We do not have a globe at this point that that’s next on my wishlist! I would also love to find a high quality wood puzzle of the whole world with every country as its own piece, so if you know of one, please do share.

More could be done for Preschool Geography in terms of terminology, landforms, and even compass work, but for this blog post I wanted to keep the focus on the connection of map work to cultural studies. Montessori-inspired continent boxes are also a wonderful tool.

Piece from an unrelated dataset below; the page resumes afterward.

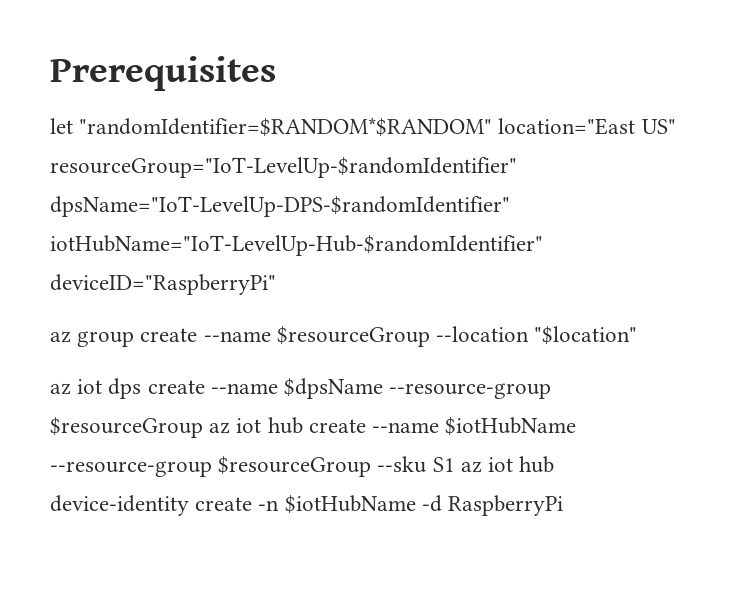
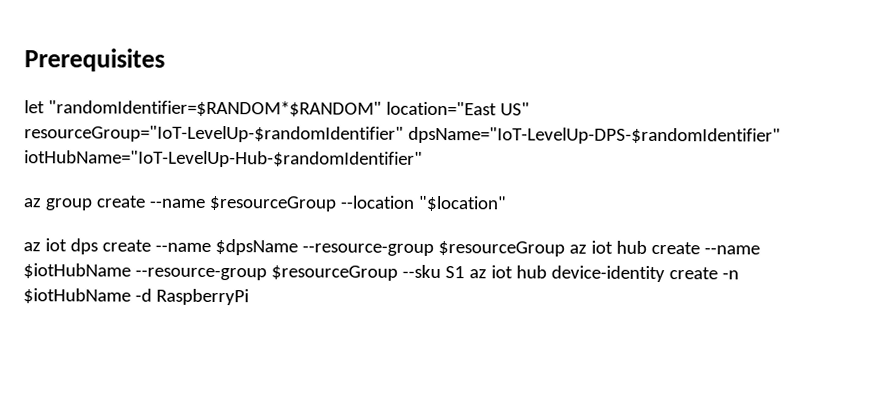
[50,274,276,295] deviceID="RaspberryPi" -> (423, 159) none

Age-Appropriate Nonfiction Resources


We read and explore the above-listed books enough where my son can actually make connections between the books. Sometimes it may take my effort but I never try to force the learning but instead follow the lead of my kids.

If it works out and interest is there, we search these books together to make connections between our Letters From Afar letter or a picture book we are reading.

Classic Stories & Folktales


There are lots of great folktales from a variety of countries in these two books:

The Table of Contents to both of these books has the stories listed and the country of origin. I just scan the lists and find a story from the specific country we are currently studying. We usually read these types of stories during our afternoon tea time.

Note that I do not use these books with every country we study. I do at most one story from these books a week.

Animal & Biome Study


We often look at our MAPS book and find animals on those pages. My kids LOVE animals and it’s fun to explore the natural world around the globe in this way. We play with small animal figurines from Safari TOOBs, explore the Atlas of Animal Adventures, read poems from Wild World, and watch scenes from Planet Earth.


Above is a picture of a Tiger study that also included a culture study of India. Connecting animals to places across the globe is such a fun way to make geography have some depth beyond “this is where India is on the map.”


This can be so simple and so fun! Flags are a great way to bring in some arts & crafts to the culture studies.

My kids have done the following to make flags:

  • Cut construction paper and glue together pieces
  • Color or watercolor paint a basic printed coloring page (found through Google)
  • Build a flag out of LEGO pieces

We reference flags from our MAPS book or from this printable from Playful Learning.

Landmark Study


For our Madeline and France study, we also focused on The Eiffel Tower. We looked up real photos and pictures, and then I had the kids do a special art piece featuring the Eiffel Tower.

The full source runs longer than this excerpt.